All of us have access to the same information. It is how we utilize that information in making decisions that makes the difference between wise and unwise decisions.

(Written from Berlin, Germany)


Moving from illusion to reality

Many churches and other Christian ministries (along with their staff and boards) live in illusion. Their illusion is that all is well, that they are making disciples, that they are seeing significant new fruit or that they are a healthy church. It is often illusion because it is what they desire to believe about themselves but it is often not the true reality.

Why live in illusion? It is a comfortable place to be as it allows us to believe that we are doing well. And we all want to do well.
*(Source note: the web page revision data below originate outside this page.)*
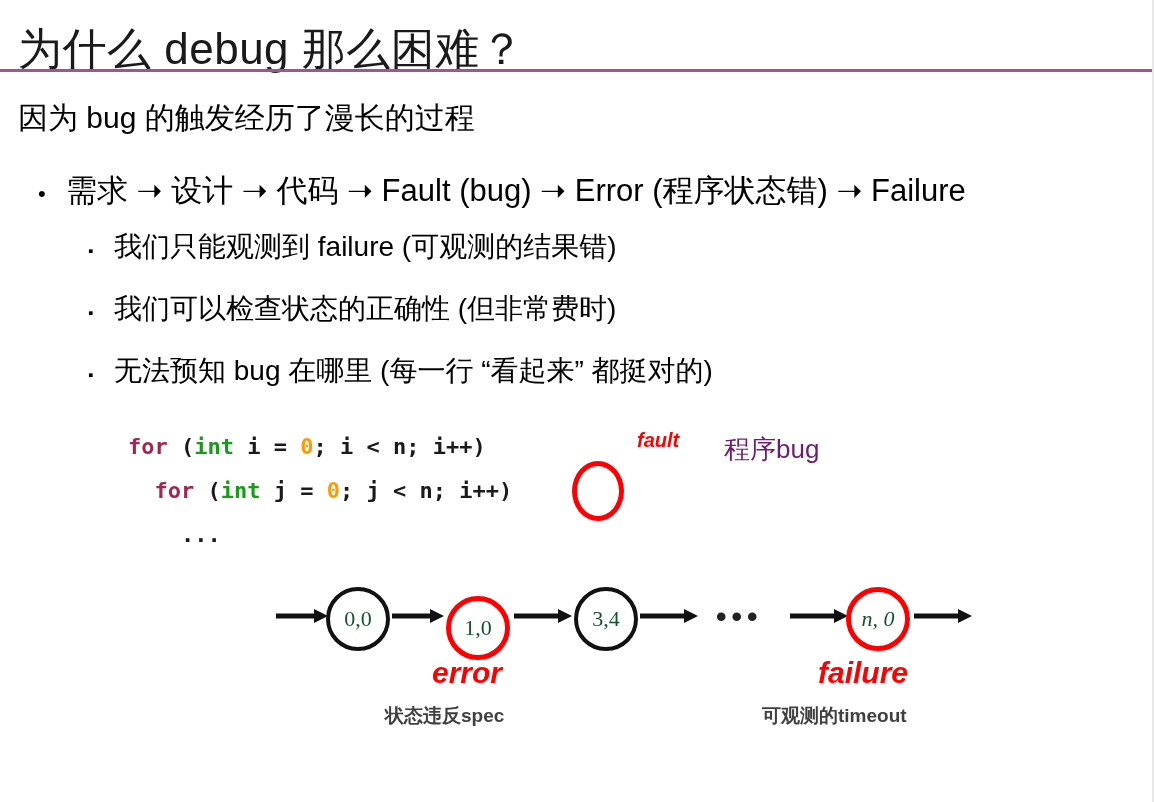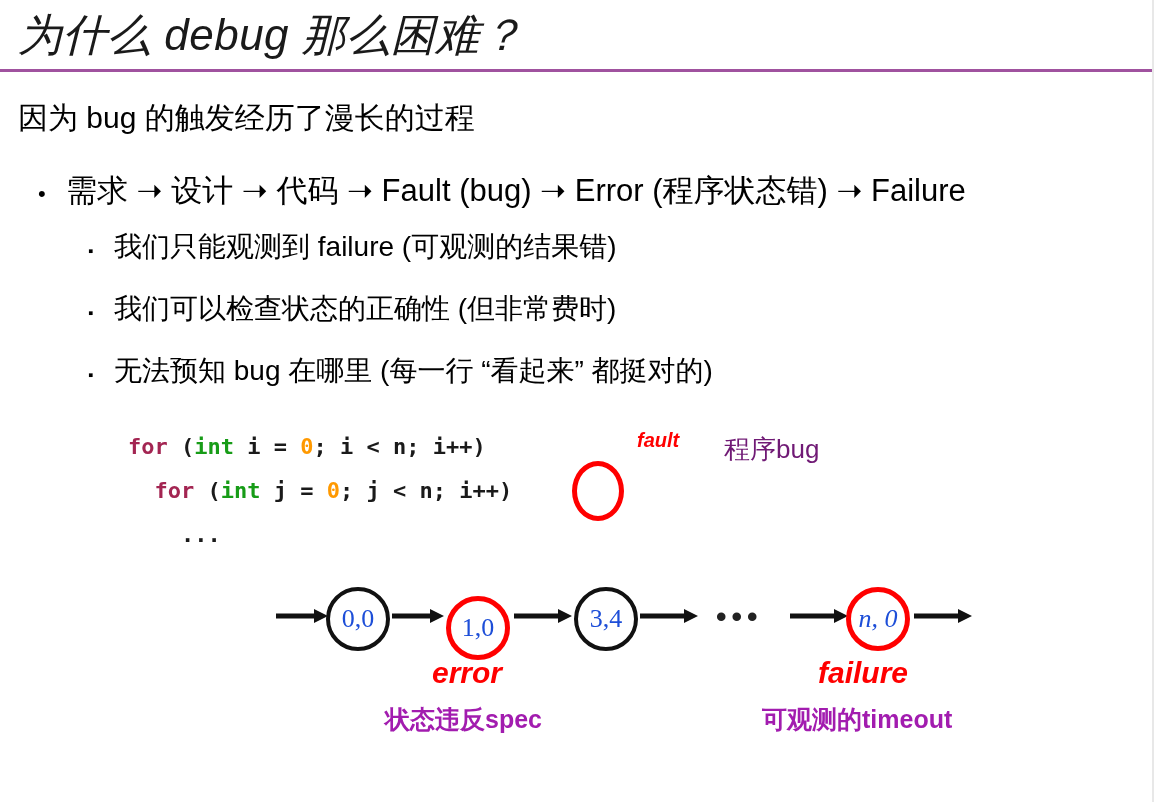"为什么 debug 那么困难？" #slide-title { font-style: italic -> none; top: 6px -> 20px }
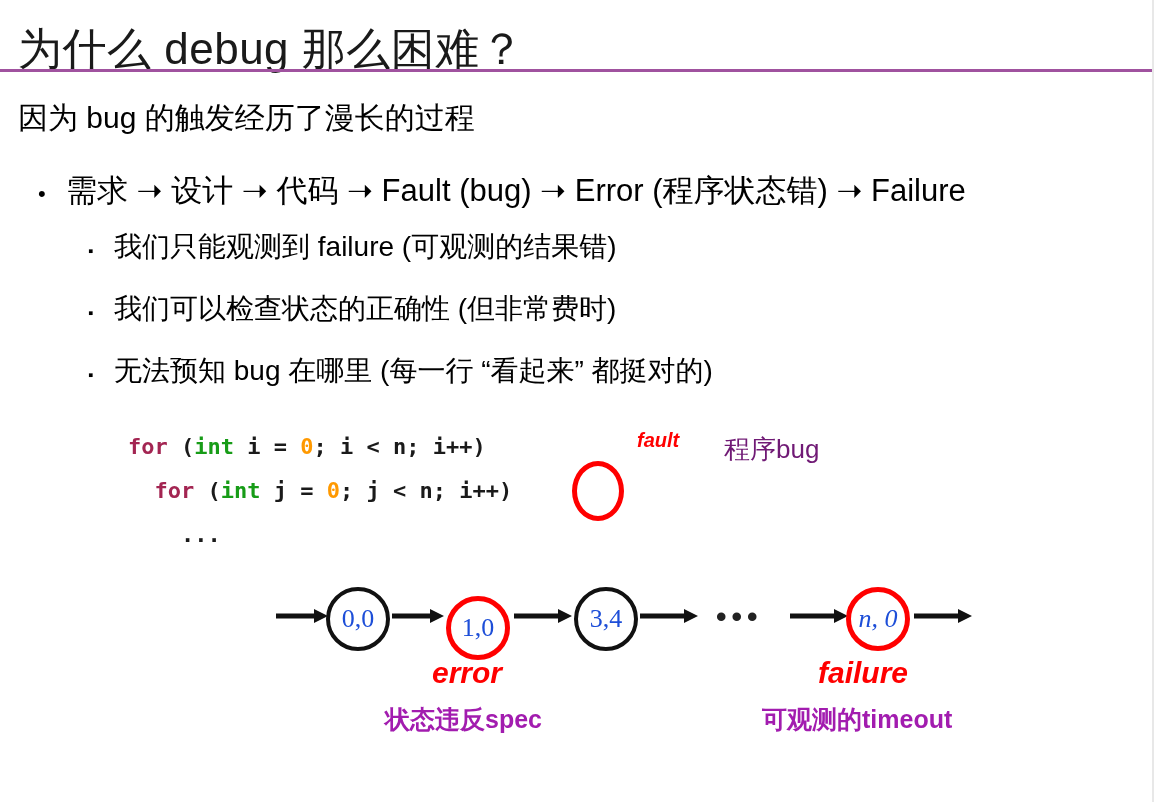"0,0" .node { color: #1d4ed8 -> #14532d; font-size: 26px -> 22px }
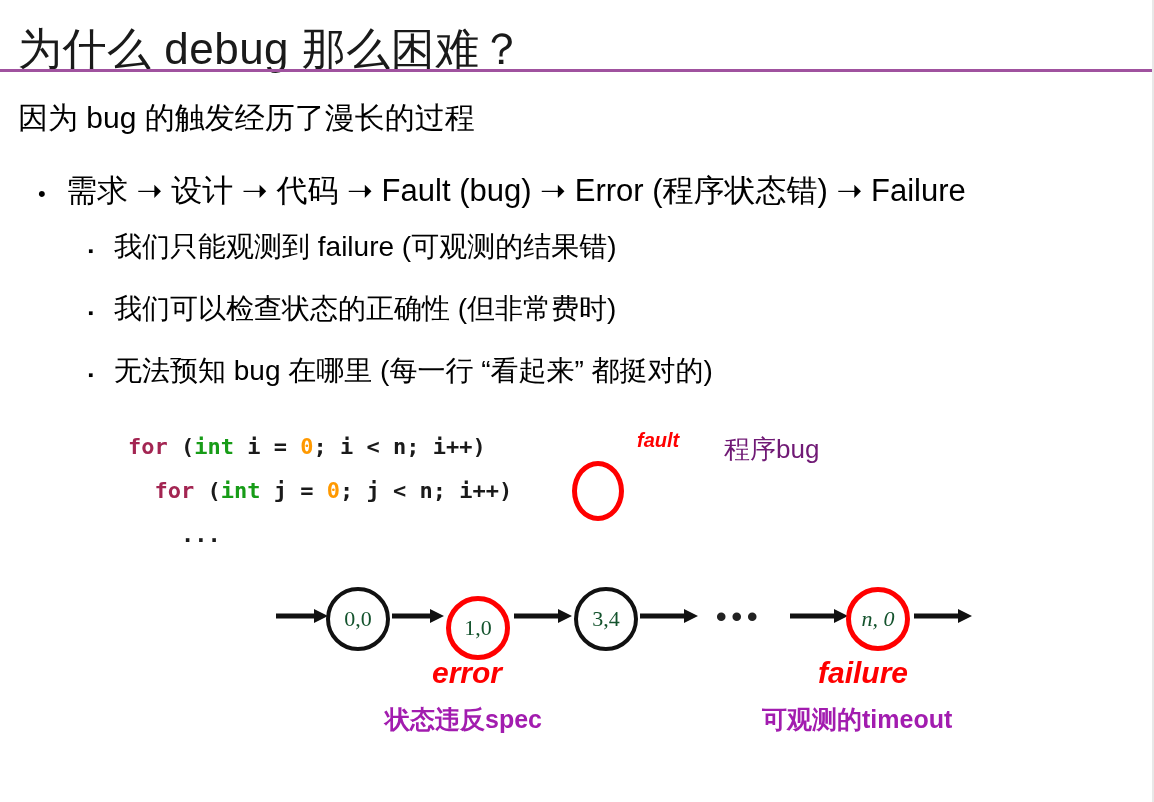"状态违反spec" .cn-caption { color: #a21caf -> #404040; font-size: 25px -> 19px }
But, without a specific plan in any important ministry area we cannot move our ministry from illusion to reality. Getting to reality requires a plan, intentionality and the ability to measure the result. 

Let's take disciplemaking. Very few churches if asked have an intentional disciplemaking process. Even fewer have built disciplemaking into the very fabric of who they are so that it touches everything they do and everyone who is involved. And finally it is a rarer thing still to have a way of measuring the results of these efforts. Yet, without these kinds of steps the church is living in the illusion that they are doing well.

Here is an interesting exercise. Have you staff or board list the most important issues that you believe the church ought to be doing well in from a scriptural point of view. Then ask these simple questions:

  • Do we have a real plan?
  • Do we have a description of what we are after?
  • Are we being intentional?
  • Can we measure the result?
  • How are we really doing?
  • Based on the above are we living in illusion or reality?
These questions can be applied in the local church, on the mission field and in any Christian ministry. Of course the only individuals who will ask the questions are those who desire to live in reality rather than illusion.